- _Problem to work on_
Each line below from the one containing "- Any hot-ends" through the one containing "The following have" should be output exactly as it stands, and no other line should appear.

- _Data section_
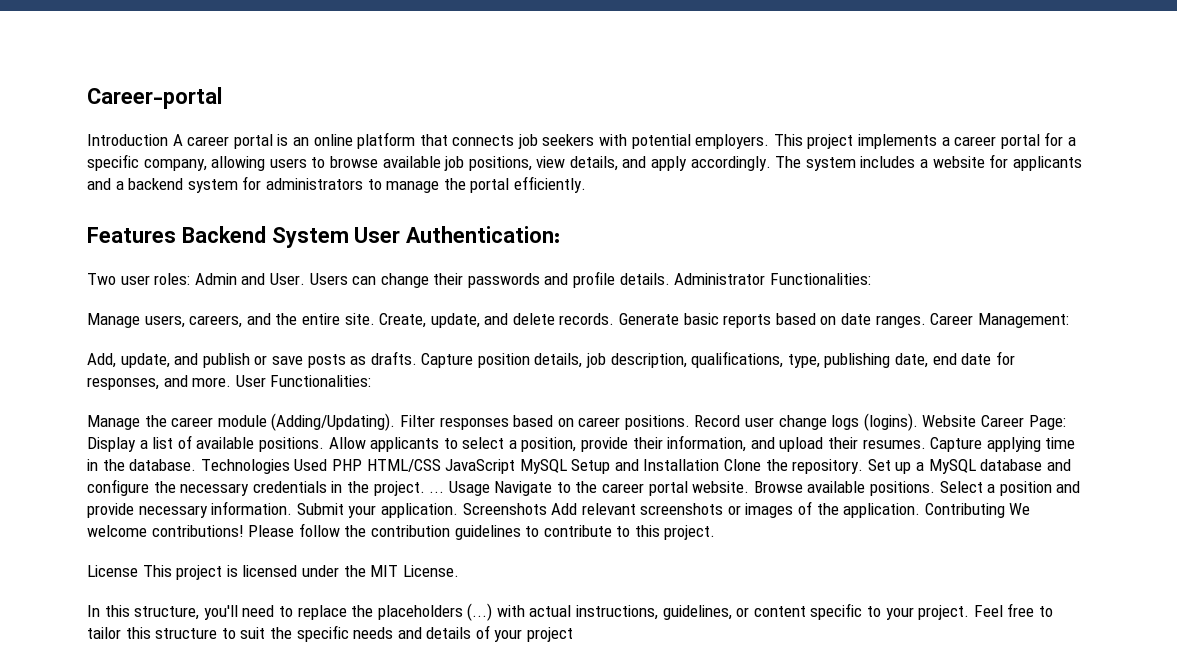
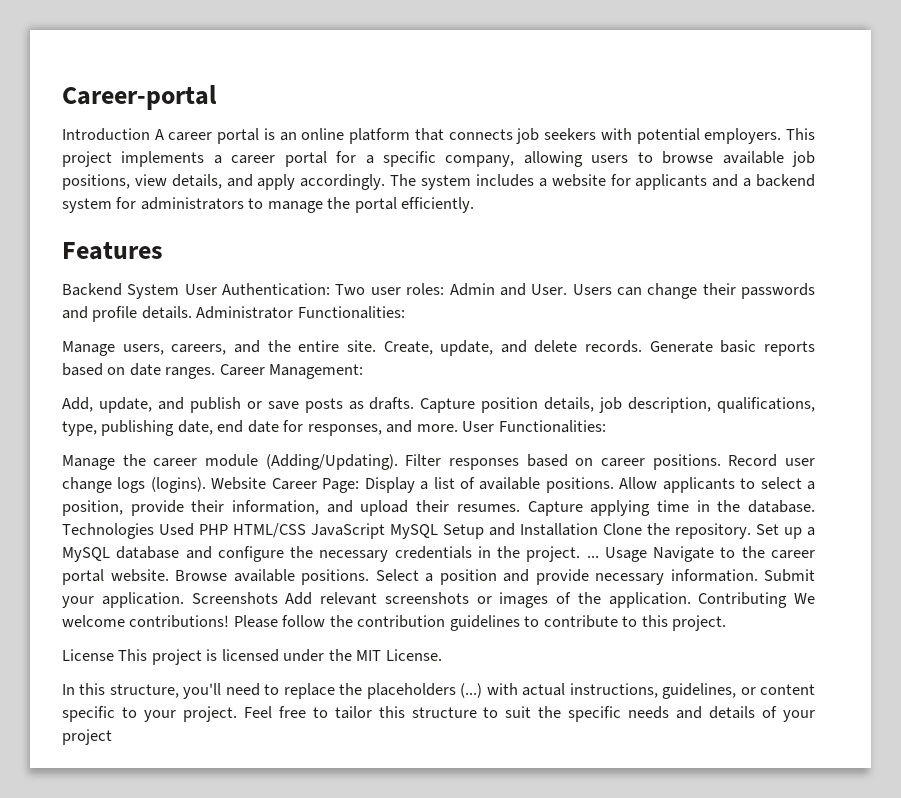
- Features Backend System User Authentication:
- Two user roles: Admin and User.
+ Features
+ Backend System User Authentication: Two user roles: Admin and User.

* * *

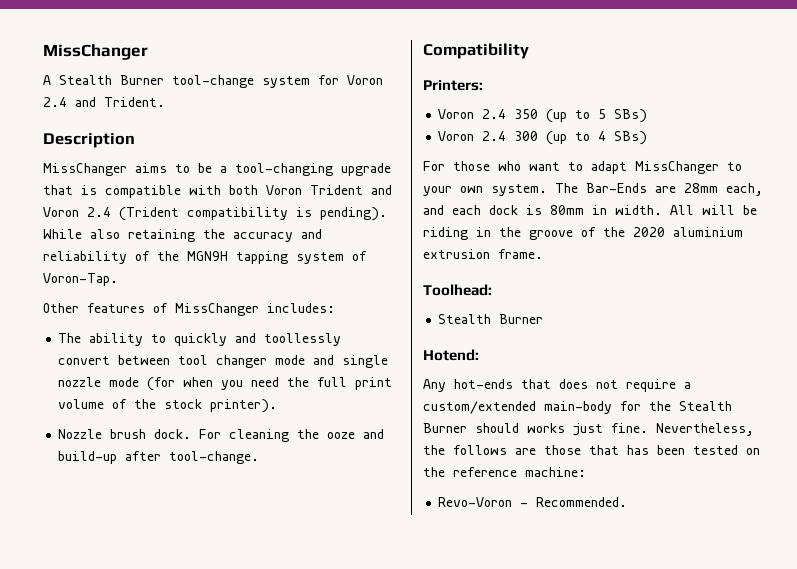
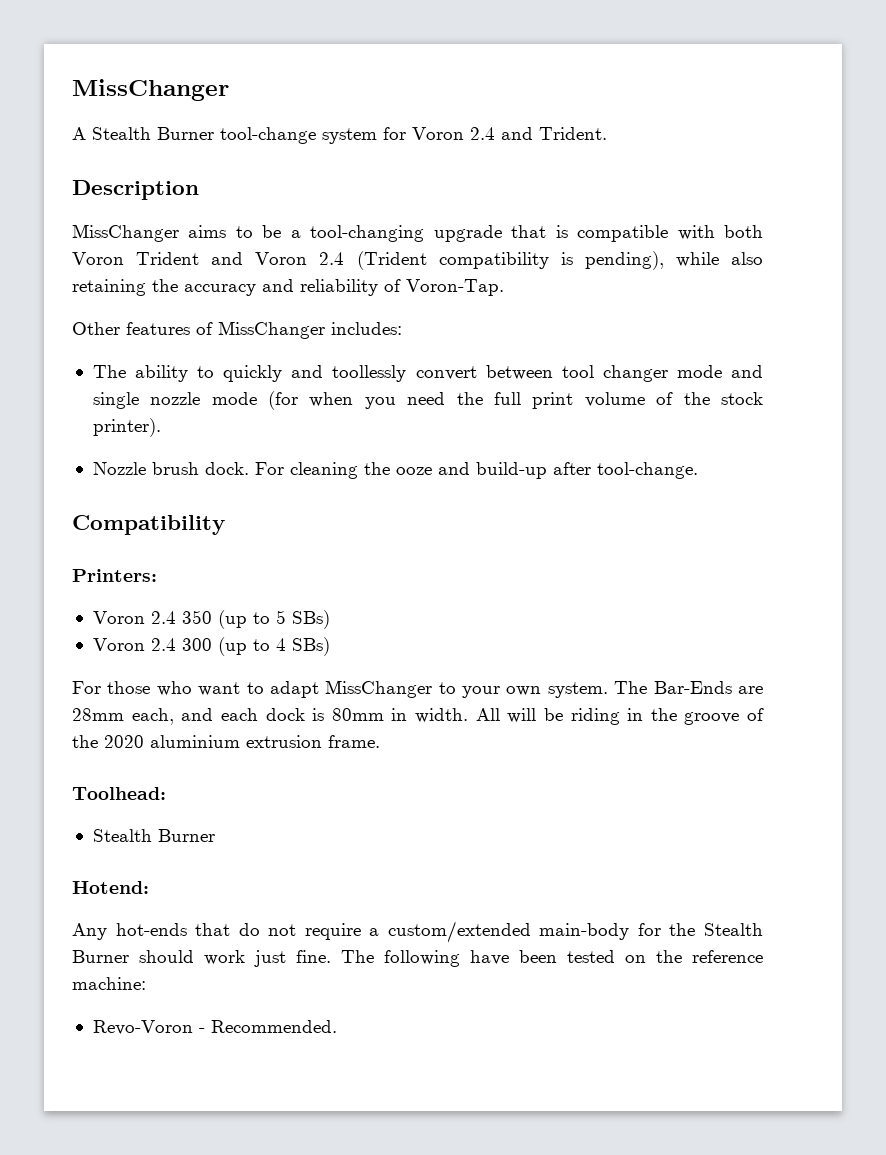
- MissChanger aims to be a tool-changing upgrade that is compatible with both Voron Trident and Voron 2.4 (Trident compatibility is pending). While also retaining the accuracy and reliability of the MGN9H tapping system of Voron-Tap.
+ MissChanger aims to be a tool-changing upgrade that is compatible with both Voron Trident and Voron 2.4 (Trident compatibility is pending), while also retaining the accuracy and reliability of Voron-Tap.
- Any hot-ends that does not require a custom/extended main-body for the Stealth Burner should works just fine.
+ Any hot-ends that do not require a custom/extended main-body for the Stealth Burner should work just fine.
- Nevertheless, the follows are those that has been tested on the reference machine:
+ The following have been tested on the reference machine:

- _Response to the task_
- Any hot-ends that does not require a custom/extended main-body for the Stealth Burner should works just fine.
+ Any hot-ends that do not require a custom/extended main-body for the Stealth Burner should work just fine.
- Nevertheless, the follows are those that has been tested on the reference machine:
+ The following have been tested on the reference machine:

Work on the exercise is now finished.